Baig, Samira: Mutterschaft und Feminismus. Eine Studie zu Konzepten feministischen Mutterseins. Opladen, Berlin, Toronto: Budrich Academic press 2023, 265 Seiten, € 38.

Gelesen von Stephanie Arzberger

In ihrem Dissertationsprojekt beschäftigt sich Samira Baig mit feministischen Konzepten zu Mutterschaft und Muttersein. Ihre sozialwissenschaftliche Analyse ist klassisch aufgebaut: Das Buch teilt sich in einen theoretiegeleiteten Teil, in dem die Autorin feministische Theorien in einen Kontext setzt, und einen empirischen Teil, in dem sie achtzehn narrative Interviews mit Müttern, die in politisch-feministischen Zusammenhängen aktiv sind, analysiert.
Die Begriffe Mutter, Mutterschaft und Muttersein sind bekanntlich politisch wie gesellschaftlich extrem aufgeladen und gleichzeitig im Alltagsverständnis selbstverständlich, aber nicht klar definiert. Vor diesem Hintergrund treiben die Autorin Fragen um wie: Welche Konzepte von Mutterschaft haben Feminist*innen, oder was erzählen politisch aktive feministische Mütter über Mutterschaft, oder auch die ganz grundlegende, ob sich Muttersein und Feminismus nicht ohnehin gegenseitig ausschließen.

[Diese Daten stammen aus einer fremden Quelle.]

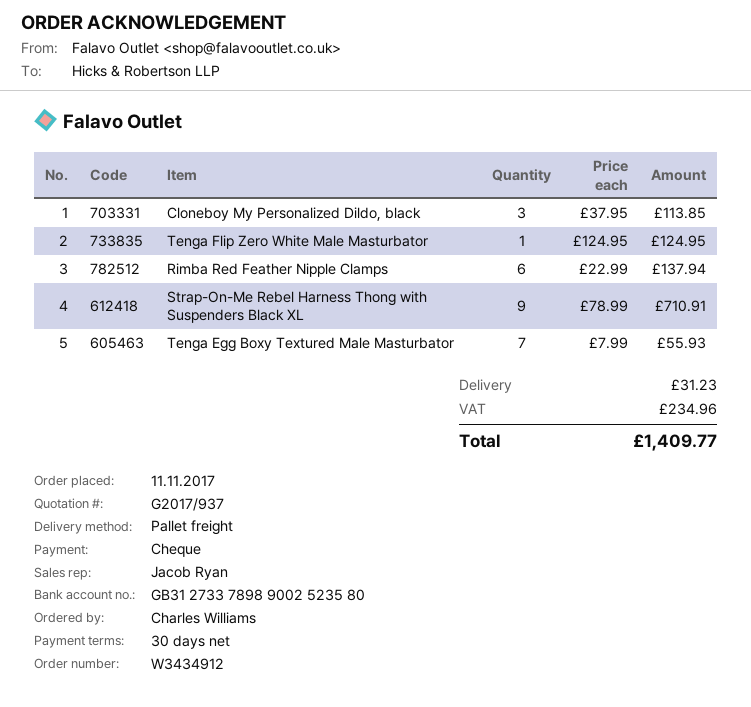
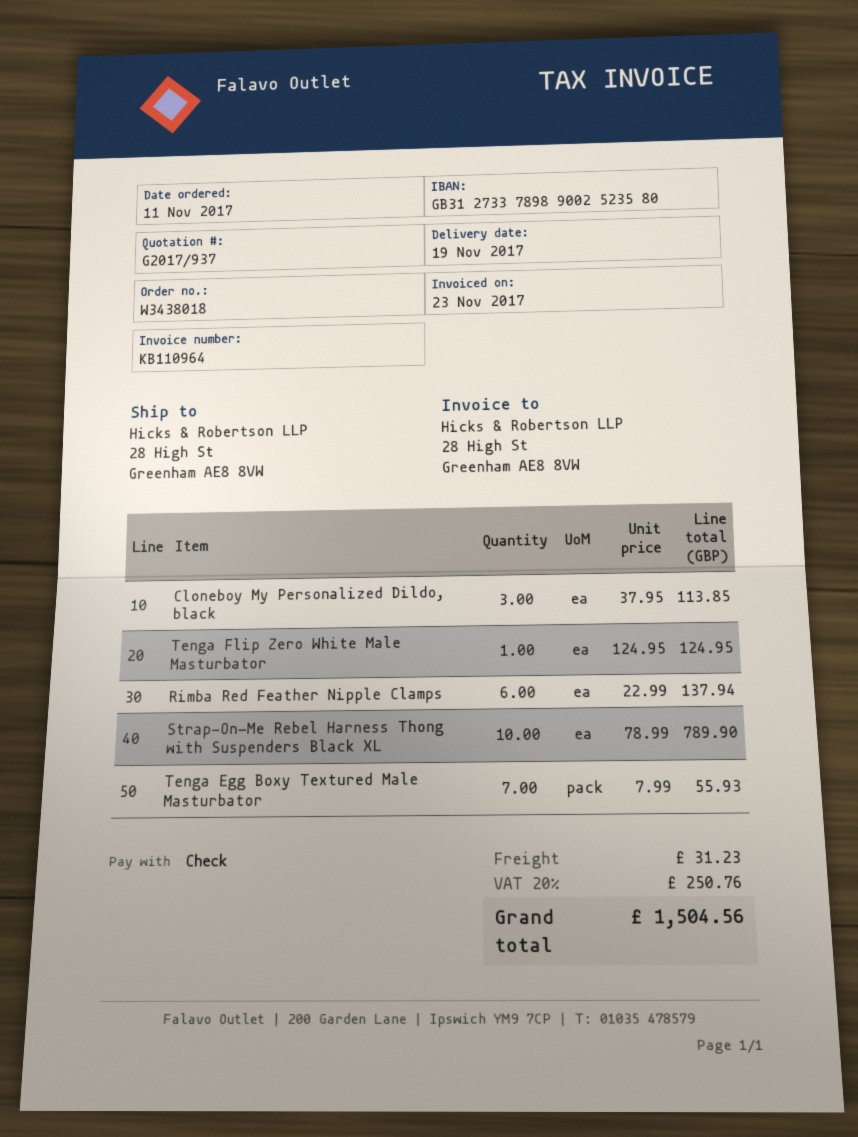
order number: W3434912 -> W3438018
Strap-On-Me Rebel Harness Thong with Suspenders Black XL: 9 x 78.99 = 710.91 -> 10 x 78.99 = 789.90
tax: 234.96 -> 250.76
total: 1409.77 -> 1504.56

Es gelingt der Autorin, das ideologisch aufgeladene Spannungsfeld, in dem sich politisch aktive feministische Mütter in ihrem Alltag bewegen und teilweise drohen zu zerbrechen, aufzuzeigen und zu analysieren.
Baig beschreibt ihre Vorgehensweise sehr transparent. was zum Beispiel auch die zum Teil weniger heterogene Zusammensetzung ihres Samples angeht. So räumt sie ein, dass die interviewten Personen etwa tendenziell einen formal höheren Bildungsabschluss haben und sich auch in anderen Aspekten ähneln. Die Ergebnisse der Analyse müssen wohl vor diesem Hintergrund betrachtet werden: Wie so oft gehen der theoretische Anspruch (gesellschaftlich wie auch an sich selbst) und die gelebte Praxis im Alltag in den verschiedenen Lebensrealitäten der interviewten Mütter auseinander. Aus den Gesprächen geht hervor, dass im Alltag insbesonders folgende Themen zentral sind: Berufstätigkeit/ Erwerbsarbeit, Partner*innenschaft und Selbstbestimmung. In ihrer Analyse identifiziert die Autorin drei praktische Konzepte feministischen Mutterseins – das kindzentrierte, das umstandsorientierte und das integrierte – und wie sich diese zu traditionellen Ansichten von Mutterschaft verhalten.
Es braucht – so ein Fazit der Autorin – jedoch ein feministisches Gesamtkonzept, um traditionelle Vorstellungen von Mutterschaft neu zu verhandeln. Auch wenn dieses Konzept vielleicht noch nicht existiert, so zeigt die Auseinandersetzung, dass es emanzipatorische Strategien auf individueller Ebene bereits gibt. Und das macht Mut.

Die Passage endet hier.